Here are three suggestions for assessing team-based writing.

Suggestion 1: Align the Degree of Shared Assessment with the Degree of Collaboration

The Writing Center at UNC Chapel Hill offers a useful graphic for determining how collaborative a team-based writing assignment is:

Collab Chart

Identifying where your assignment falls on this spectrum can help you determine the basis for  how much the project’s grade should be shared among team members and how much should be weighted by individual work. For example, if your assignment requires collaborative research on a topic (e.g., locating and annotating articles about climate change) but requires individually written sections of a report, then consider assigning individual grades for the writing, and a shared score for the research. If all parts of the writing process are done together, then consider assigning one shared grade to all team members. If you would like to consult on developing grading criteria for your team-based assignment, please make an appointment.

It’s important to keep in mind that one shared grade for a team’s product might not translate into a shared final grade for the entire product when one factors in points for process. This brings us to the next two suggestions.

Suggestion 2: Have Teams Assess Their Accountability

Team-based projects can be strongly influenced by “team dynamics”—personality differences among team members and the degree to which members work cooperatively with one another. Rather than waiting until the end of the assignment to address and assess these issues, anticipate they will be a factor at the outset. When teams first form, ask members to create accountability criteria they will use to evaluate one another and their own performance. These criteria might include the fulfillment of agreed-upon responsibilities, dependability, cooperation, effort, quality and level of work, the ability to meet deadlines, attendance at group meetings,  timeliness of contributions, etc. Team accountability criteria help teams establish productive norms, and they can then be integrated into team evaluations and self evaluations.

Read more about using team evaluations and self evaluations.

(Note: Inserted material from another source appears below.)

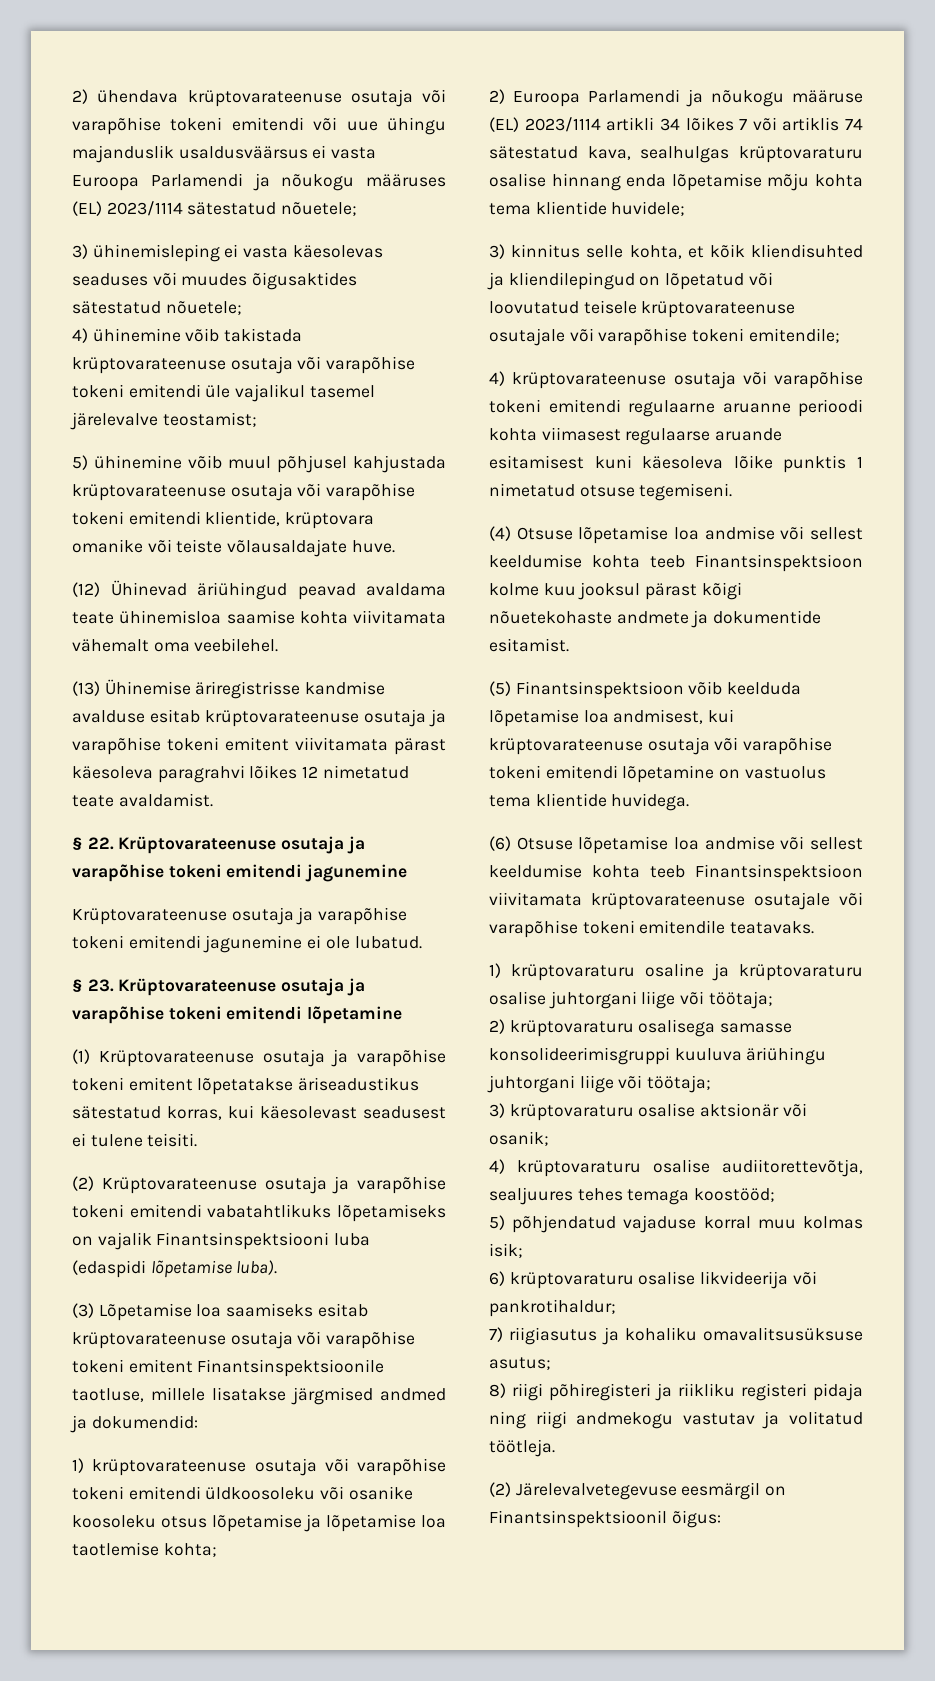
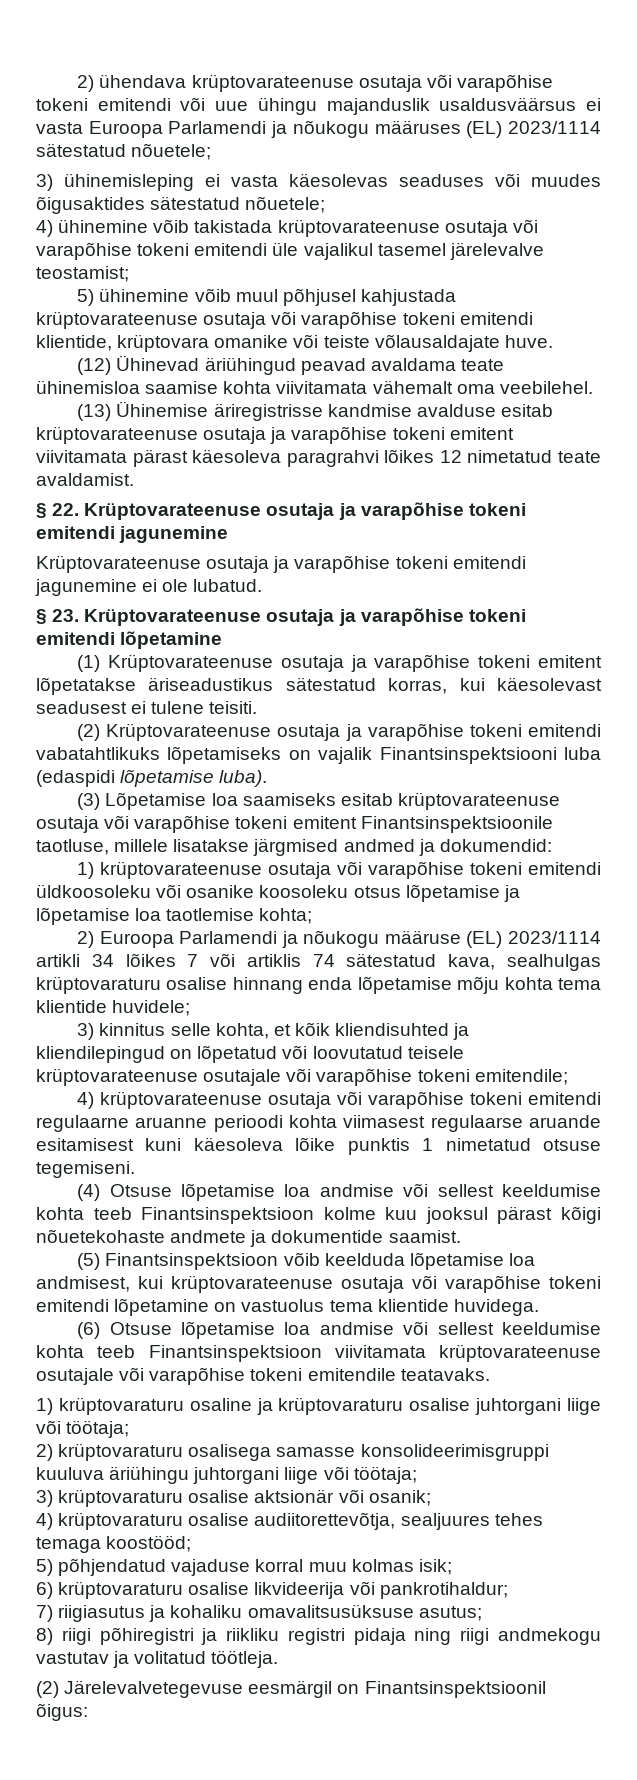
- (4) Otsuse lõpetamise loa andmise või sellest keeldumise kohta teeb Finantsinspektsioon kolme kuu jooksul pärast kõigi nõuetekohaste andmete ja dokumentide esitamist.
+ (4) Otsuse lõpetamise loa andmise või sellest keeldumise kohta teeb Finantsinspektsioon kolme kuu jooksul pärast kõigi nõuetekohaste andmete ja dokumentide saamist.
- 8) riigi põhiregisteri ja riikliku registeri pidaja ning riigi andmekogu vastutav ja volitatud töötleja.
+ 8) riigi põhiregistri ja riikliku registri pidaja ning riigi andmekogu vastutav ja volitatud töötleja.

Suggestion 3: Consider Social Grading

Clear grading and accountability criteria can do much to reduce questions about the assessment of team-based projects, but they might not resolve all issues. For some instructors, the use of social grading (Gottschalk and Hjortshoj, 158) can provide an additional source of evaluation, one that values each participant’s experience. With social grades, team members evaluate everyone’s contributions to their project, including their own, and they assign a letter grade or points, along with a written rationale for their scores. Instructors may determine a set amount of points for a team to distribute among its members, based on the levels of contribution. Especially productive team members can be awarded additional points by their team members, providing both a grade boost and a formal recognition for their contributions. Conversely, unproductive team members can be docked points, if their team members believe they have not contributed adequately to the project. If you decide to use social grading for your team-based writing assignment, make sure that students are aware of this assessment tool at the outset. If you would like to discuss social grading, feel free to make an appointment.

What about you?

Do you have a strategy for assessing team-based writing projects? Do you use team and self evaluations? Have you tried social grading? If so, please share your perspectives in the comment section below.

Further Support

See the Teaching with Writing pages on the Center for Writing website for teaching resources, including sample assignments and syllabi. As many of you know, our WAC program also hosts the popular Teaching with Writing event series. Each semester, this series offers free workshops and discussions. Visit us online. To schedule a phone, email, or face-to-face teaching consultation, click here.


Thanks for this discussion, Matt.

One assessment method for teams is a "Teammate continuous improvement update." The purpose of the update is for teammates to share continuous improvement ideas with teammates after they've worked on a project together for two weeks. Teammates rate each other on values discussed in the course.
A 5-point rating scale
Strongly agree Agree Neither agree nor disagree Disagree Strongly disagree


Team member is consistently timely, professional, and clear in communications.


The team member consistently focuses on producing high-quality work.


The team member consistently values building consensus and seeking positive team outcomes over just getting his/her own work done.

Continuous Improvement

The team member consistently seeks to improve and help others to improve so that skills, knowledge, and productivity of the team increase.

Positive energy

The team member positively influences the team, especially when facing challenges. Instead of finger-pointing or expressing frustration, the team member is encouraging and seeks positive outcomes for the whole team.

For assessing individual contributions to team writing, Google Docs are great. I can't post an image here, but the Version History feature in Drive highlights which content is added, by student. Each addition is date- and time-stamped, too.